Task:
Extract the records below word for word and ignore the images.

Given records:
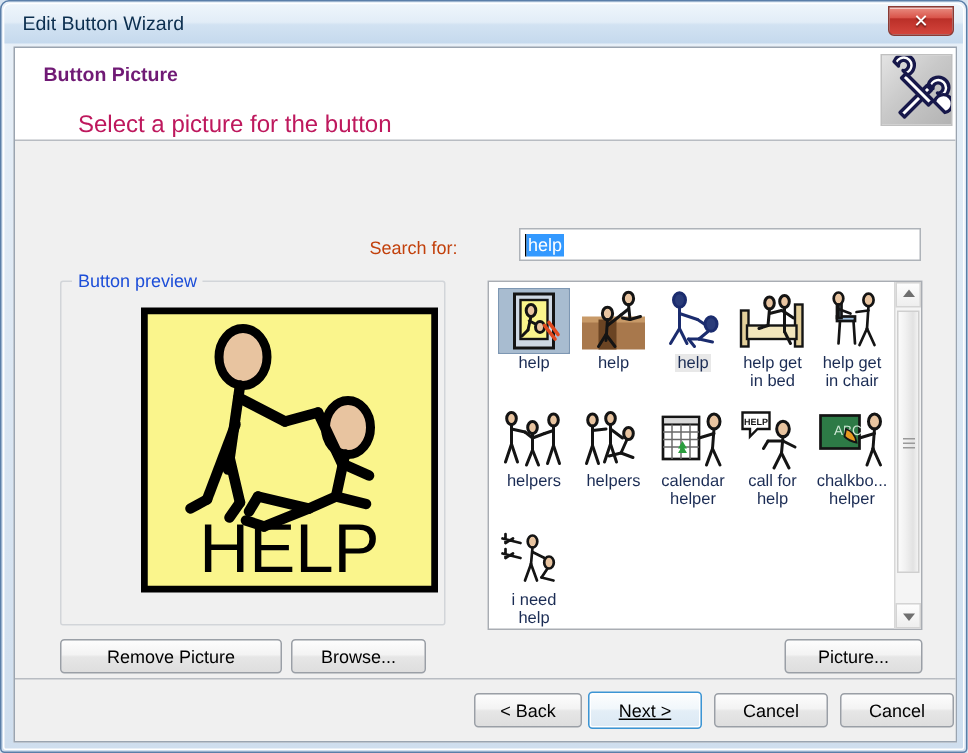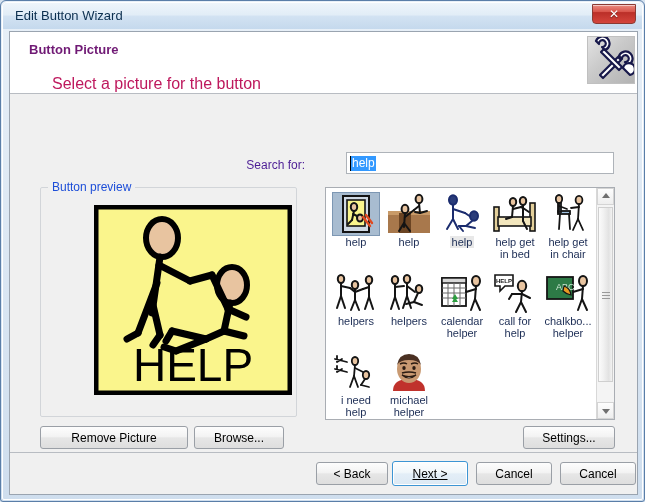"Search for:" #search-label { color: #4c1d95 -> #c2410c }
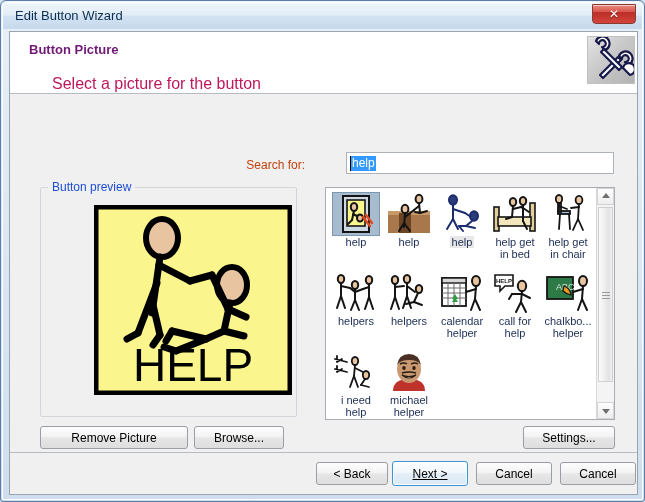"michael helper" div.grid-cell { html: <div> <div><svg> <rect></rect> <path></path> <ellipse></ellipse> <path></path> <g> <ellipse></ellipse> <ellipse></ellipse> <path></path> <path></path> </g> <path></path> <path></path> </svg></div> <div><span>michael helper</span></div> </div> -> none }
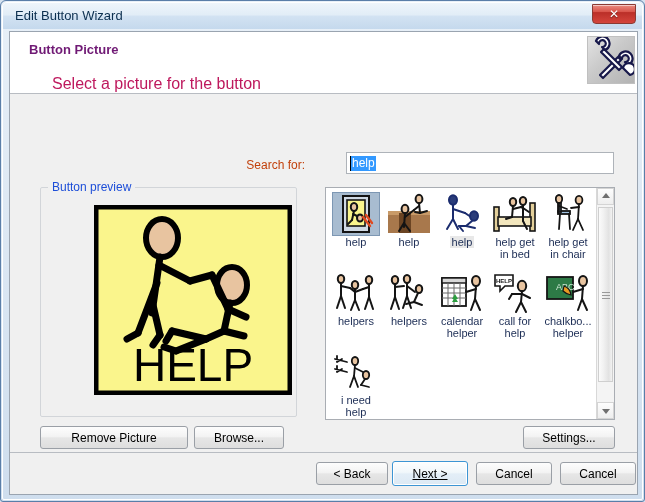"Settings..." button.btn { text: Settings -> Picture }
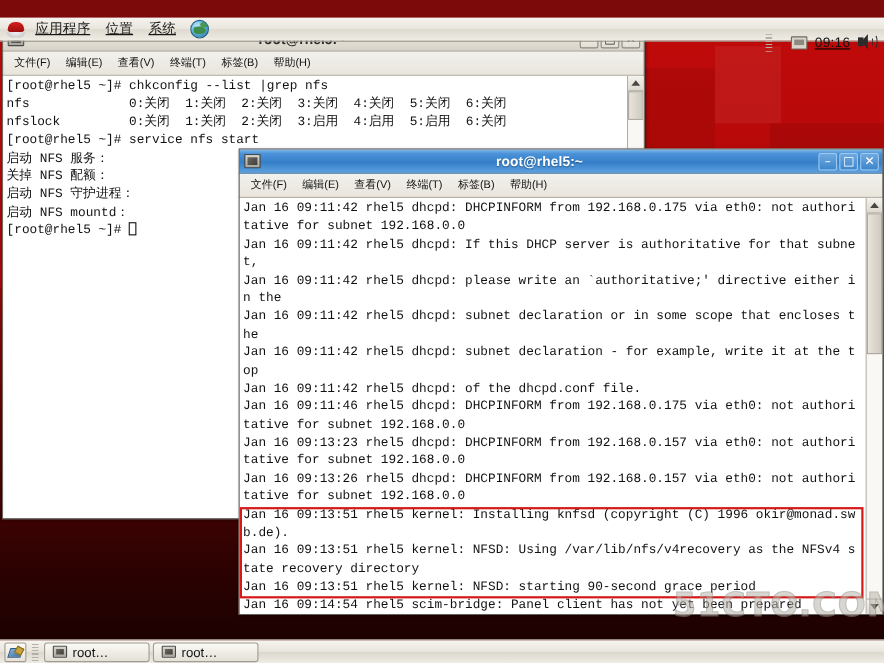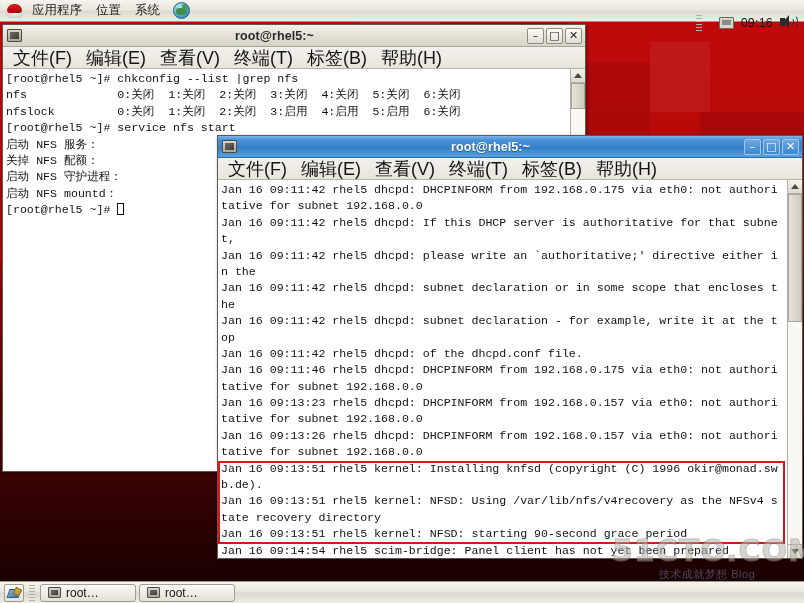"应用程序" #top-panel { text-decoration: none -> underline; top: 0 -> 16px }
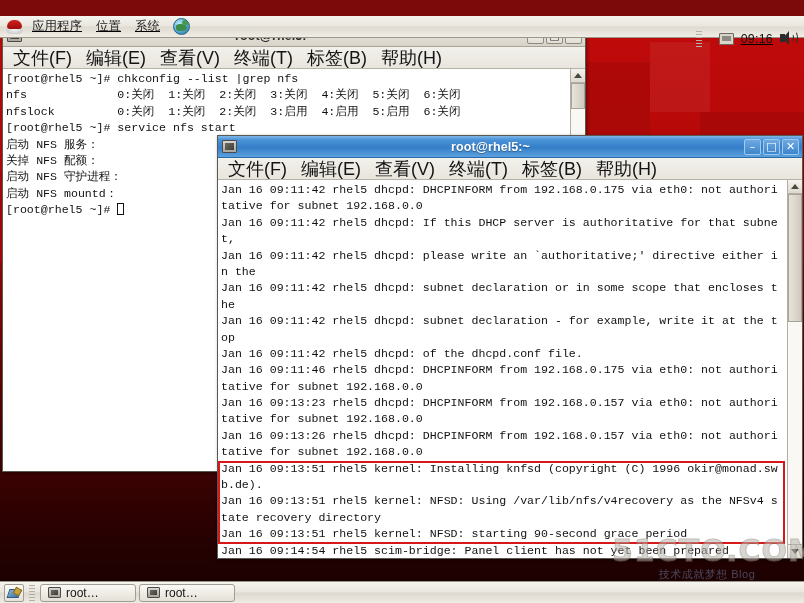"文件(F)" .menubar .mb-item { font-size: 18px -> 10px }
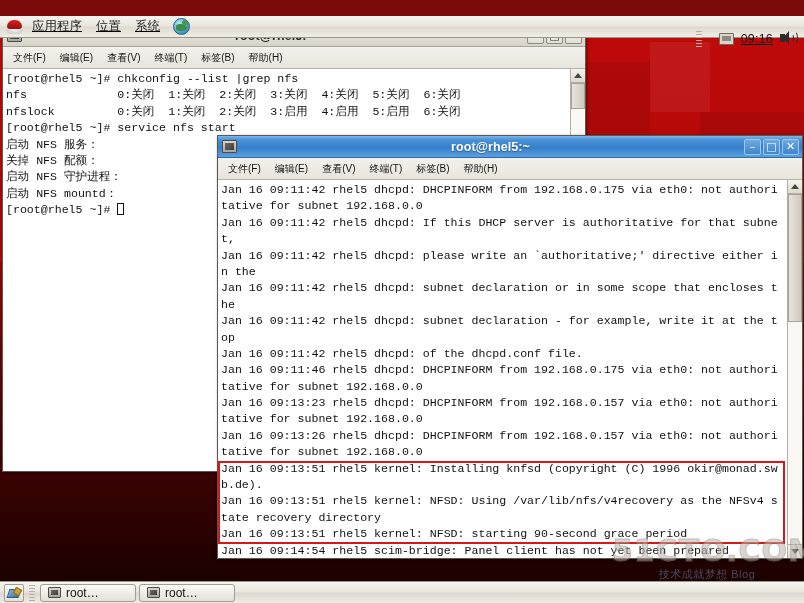"技术成就梦想 Blog" div.wm-sub { html: <div>技术成就梦想 Blog</div> -> none }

Task solution:
"Search for:" #search-label { color: #4c1d95 -> #c2410c }
"michael helper" div.grid-cell { html: <div> <div><svg> <rect></rect> <path></path> <ellipse></ellipse> <path></path> <g> <ellipse></ellipse> <ellipse></ellipse> <path></path> <path></path> </g> <path></path> <path></path> </svg></div> <div><span>michael helper</span></div> </div> -> none }
"Settings..." button.btn { text: Settings -> Picture }
"应用程序" #top-panel { text-decoration: none -> underline; top: 0 -> 16px }
"文件(F)" .menubar .mb-item { font-size: 18px -> 10px }
"技术成就梦想 Blog" div.wm-sub { html: <div>技术成就梦想 Blog</div> -> none }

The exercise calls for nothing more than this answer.